Robert Lewandowski nie ma wolnego po zakończeniu sezonu Bundesligi, w którym zdobył z Bayernem mistrzostwo Niemiec i pobił legendarny rekord Gerda Muellera. Napastnik pojawił się już na zgrupowaniu reprezentacji Polski w Opalenicy. W poniedziałek wziął udział w konferencji prasowej, gdzie odpowiadał na pytania dziennikarzy.
Jedno z nich wyraźnie go zaskoczyło. Kapitan kadry pytany był o to, czy zaszczepi się przeciw COVID-19. Kadra będzie mogła we wtorek przyjąć szczepionkę. „Jest temat szczepień, nawet do końca nie znam szczegółów. Wiem, że mamy być szczepieni, ale nie wiem kiedy. Sam nie znam dokładnego planu. Ale pod tym względem będzie pewnie rozmowa z doktorem. To jest sprawa, żeby to wszystko dogadać. Wiem, że taka możliwość jest” – powiedział.

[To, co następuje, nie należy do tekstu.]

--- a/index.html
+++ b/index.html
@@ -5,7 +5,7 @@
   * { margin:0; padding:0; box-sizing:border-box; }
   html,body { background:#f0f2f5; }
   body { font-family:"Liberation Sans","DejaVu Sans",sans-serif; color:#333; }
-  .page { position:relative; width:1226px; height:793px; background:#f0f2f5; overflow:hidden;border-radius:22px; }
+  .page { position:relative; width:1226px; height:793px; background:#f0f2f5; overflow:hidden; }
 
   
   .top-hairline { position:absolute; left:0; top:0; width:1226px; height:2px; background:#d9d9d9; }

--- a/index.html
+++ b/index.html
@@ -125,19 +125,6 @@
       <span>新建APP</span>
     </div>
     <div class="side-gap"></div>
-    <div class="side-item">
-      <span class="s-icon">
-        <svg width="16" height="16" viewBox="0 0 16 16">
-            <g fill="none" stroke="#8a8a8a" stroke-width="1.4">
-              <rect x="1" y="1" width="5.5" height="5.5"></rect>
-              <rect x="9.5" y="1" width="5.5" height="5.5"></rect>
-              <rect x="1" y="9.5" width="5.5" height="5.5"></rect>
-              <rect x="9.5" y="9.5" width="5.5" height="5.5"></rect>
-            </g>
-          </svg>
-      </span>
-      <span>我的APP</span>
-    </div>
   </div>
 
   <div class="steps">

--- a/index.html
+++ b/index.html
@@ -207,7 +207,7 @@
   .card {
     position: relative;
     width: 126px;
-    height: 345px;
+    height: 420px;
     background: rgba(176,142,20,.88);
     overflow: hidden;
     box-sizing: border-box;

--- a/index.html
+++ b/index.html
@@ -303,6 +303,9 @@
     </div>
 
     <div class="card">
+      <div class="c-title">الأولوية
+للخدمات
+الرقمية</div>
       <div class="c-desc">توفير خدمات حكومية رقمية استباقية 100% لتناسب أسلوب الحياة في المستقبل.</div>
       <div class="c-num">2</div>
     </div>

Lewandowski zaskoczony pytaniem o szczepienie?
Lewandowski przyznał, że kilka dni temu temat szczepień pojawił się również w Bayernie. „U nas w klubie temat zaczął się trzy dni temu. Będziemy mogli się zaszczepić, ale dopiero wszystko po tym jak powracamy z mistrzostw Europy. No bo potrzeba czasu, u nas są inne dawki. Trzeba porozmawiać z lekarzami, żeby dowiedzieć się jak to wygląda” – przyznał.
Kapitan kadry stwierdził na koniec, że jest to dłuższy temat. „Wiadomo, że temat jest ważny i potrzebny, ale to wszystko trzeba skonsultować z jedną i drugą stroną. A tego tematu nikt nie poruszał, tylko w klubie kilka dni temu. To nie jest temat na pięć minut rozmowy, żeby tu i teraz nagle wszystko odpowiadać i wiedzieć, co i jak” – dodał.